Companies

BAT bribery scam forces out senior EABL executive

The bribery claims levelled against UK’s British American Tobacco (BAT) Tuesday spread its tentacles across corporate Kenya sucking in rival Mastermind Tobacco and forcing out an East African Breweries Limited (EABL) executive.

The British Broadcasting Corporation’s (BBC) Panorama expose found that BAT paid government officials to, among other ends, stifle competitors – a claim that appears to lend credence to Mastermind’s long-running stance that the UK firm has been using underhand tactics to entrench its dominance of Kenya’s tobacco market.

EABL was drawn into affair after it emerged that a corporate affairs executive it hired from BAT Kenya, Julie Adell-Owino, organised payment of bribes to senior Kenya officials, including Bungoma senator Moses Wetang’ula, for reasons that were not explained. Ms Adell-Owino worked at BAT Kenya as the company’s chief lobbyist.

Ms Adell-Owino on Tuesday resigned from EABL, signalling that the brewer did not want to be associated with the corporate upheaval at BAT.

“After discussions with my family we felt that it was best that I prioritise clearing my name and upholding my integrity which is critical to any role I would have as a senior executive,” Ms Adell-Owino told the Business Daily on the phone.

Paul Hopkins, who worked at BAT Kenya for 13 years, told the BBC investigative team that he and others, including Ms Adell-Owino, were tasked with the role of ensuring that “the competition never got a breathing space.”

Mastermind said it was studying the developments and would issue a comprehensive response once it was in possession of more information.

Mr Hopkins, who leaked hundreds of secret documents including emails to the BBC’s investigative team, is expected to meet investigators from the UK’s Serious Fraud Office (SFO) this week.

BAT Kenya’s parent — which holds a 60 per cent stake in the Nairobi Securities Exchange-listed firm — could pay hefty fines if found guilty of bribery offences.

The scandal highlights the ruthless tactics employed by multinationals in Kenya and other African countries to win business and defeat regulations in concert with corrupt local officials.

American tyre company Goodyear and UK’s Oxford University Press are among the multinationals that were recently fined hundreds of millions of shillings in their home countries for bribing officials in Kenya and other African countries.

READ: Goodyear to pay Sh1.4bn fine for bribes to Kenyan officials

Mr Hopkins said he started paying bribes after he was told it was the cost of doing business in Africa, revealing the entrenched practice in BAT’s African operations.

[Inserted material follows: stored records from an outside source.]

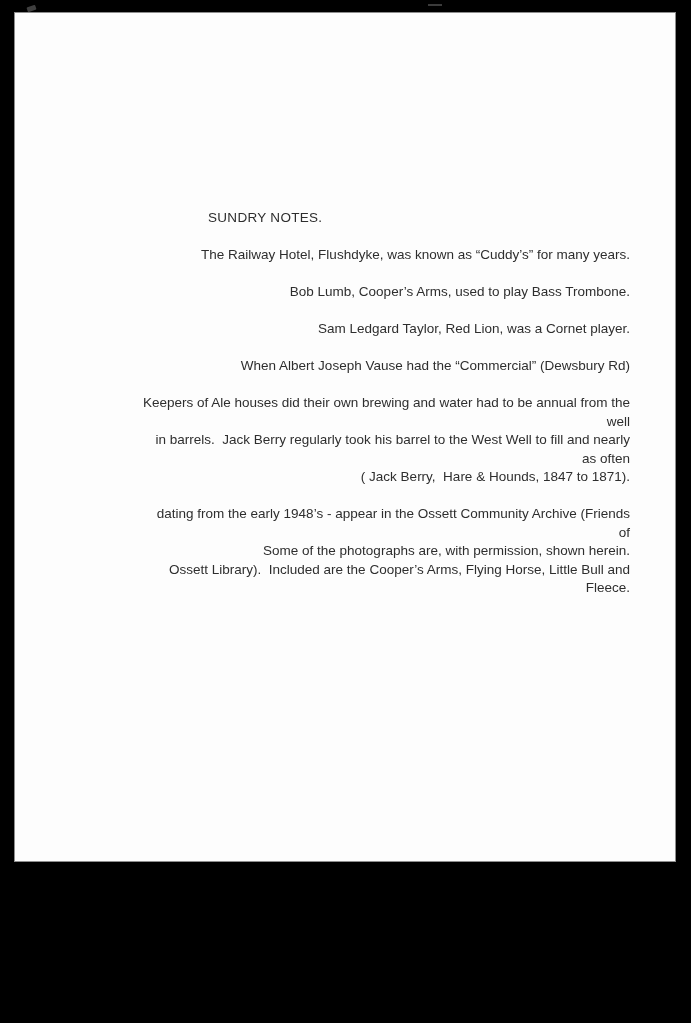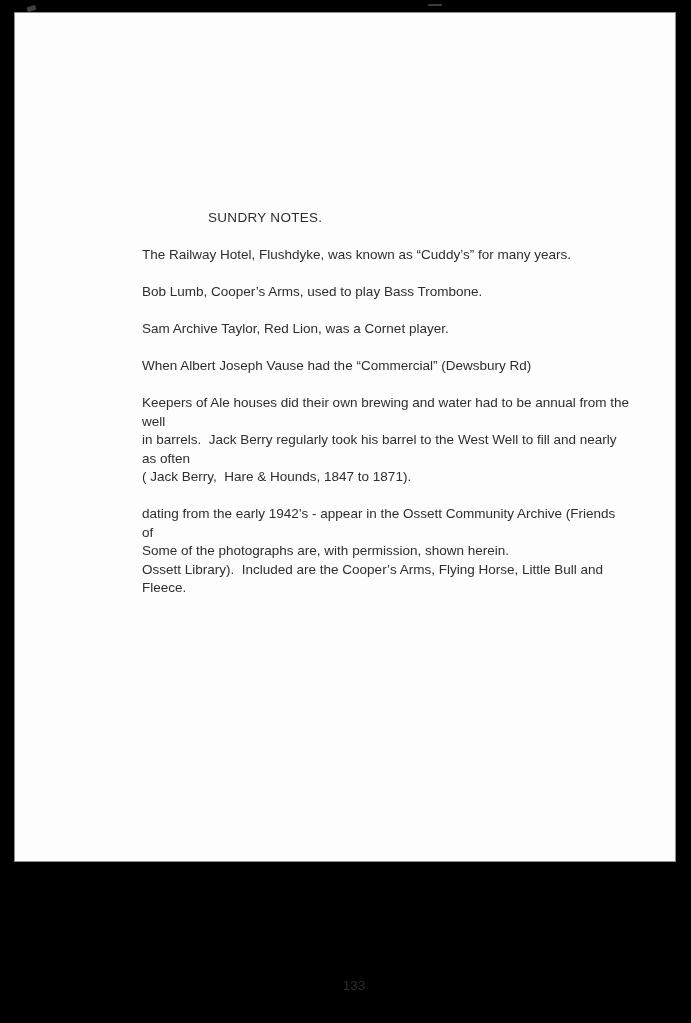--- a/index.html
+++ b/index.html
@@ -60,20 +60,21 @@
     margin: 0 0 18.5px 66px;
     line-height: 18.5px;
     letter-spacing: 0.3px;
   }
   .para {
     margin: 0 0 18.5px 0;
   }
   .line {
     display: block;
     white-space: pre-wrap;
+    text-align: right;
   }
   .pagenum {
     position: absolute;
     left: 0;
     right: 0;
     top: 964px;
     text-align: center;
     text-indent: 18px;
     color: #2e2e2e;
     font-size: 13.5px;
@@ -95,37 +96,36 @@
 
       <p class="para">
         <span class="line">The Railway Hotel, Flushdyke, was known as “Cuddy’s” for many years.</span>
       </p>
 
       <p class="para">
         <span class="line">Bob Lumb, Cooper’s Arms, used to play Bass Trombone.</span>
       </p>
 
       <p class="para">
-        <span class="line">Sam Archive Taylor, Red Lion, was a Cornet player.</span>
+        <span class="line">Sam Ledgard Taylor, Red Lion, was a Cornet player.</span>
       </p>
 
       <p class="para">
         <span class="line">When Albert Joseph Vause had the “Commercial” (Dewsbury Rd)</span>
       </p>
 
       <p class="para">
         <span class="line">Keepers of Ale houses did their own brewing and water had to be annual from the well</span>
         <span class="line">in barrels.  Jack Berry regularly took his barrel to the West Well to fill and nearly as often</span>
         <span class="line">( Jack Berry,  Hare &amp; Hounds, 1847 to 1871).</span>
       </p>
 
       <p class="para">
-        <span class="line">dating from the early 1942’s - appear in the Ossett Community Archive (Friends of</span>
+        <span class="line">dating from the early 1948’s - appear in the Ossett Community Archive (Friends of</span>
         <span class="line">Some of the photographs are, with permission, shown herein.</span>
         <span class="line">Ossett Library).  Included are the Cooper’s Arms, Flying Horse, Little Bull and Fleece.</span>
       </p>
 
     </div>
 
-    <div class="pagenum">133</div>
 
   </div>
 </div>
 
 </body></html>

The leaked documents show Ms Adell-Owino in a July 2012 email requested the purchase of a business class plane ticket to London for Mr Wetang’ula who was then the Minister of Trade.

“Mr Wetang’ula will be “hosted at Globe House, BAT’s London headquarters,” the email says, adding that the transaction should be “paperless” and there should be “no receipts if any in his name”.

When Panorama asked Mr Wetang’ula about the email, he said he was “shocked” and “upset” and would take legal action against anybody circulating “such a crude rumour” against him.

“I did not receive any ticket or any money… I never had dealings with BAT,” the senator said.

But in documents submitted to a UK employment tribunal, BAT described the purchase of the plane ticket as a one of a series of “unlawful bribes”.

The documents state that BAT Kenya’s former CEO Gary Fagan stopped Ms Adell-Owino’s promotion at the company after becoming aware of the payments and that she quit her position shortly afterwards.

Besides the payments to Mr Wetang’ula, Ms Adell-Owino, who previously served as a senior official at the Kenya Anti-Corruption Commission, arranged bribes amounting to $26,000 (Sh2.6 million) for three public officials in Rwanda, Burundi and the Comoros Islands.

All three officials were connected to a United Nations effort to reduce the number of tobacco-related deaths, the WHO Framework Convention on Tobacco Control (WHO FCTC).

The convention, to which Kenya is a signatory, seeks to reduce use of tobacco by addressing both the demand and supply side in ways that BAT and other tobacco firms have been fighting.

The measures include higher taxes on cigarettes, banning of smoking in public, public education and restrictions on tobacco advertising and sponsorship. Others are the curbing of illicit trade in tobacco and sales to minors.

The government has proposed to further tighten anti-smoking laws and policies in Kenya, causing tobacco firms led by BAT to put up a fight through lobbying and the courts.

BAT in July successfully petitioned the High Court to suspend the implementation of new tobacco regulations that would have forced cigarette manufacturers to display graphic images on packets to serve as a health warning to smokers.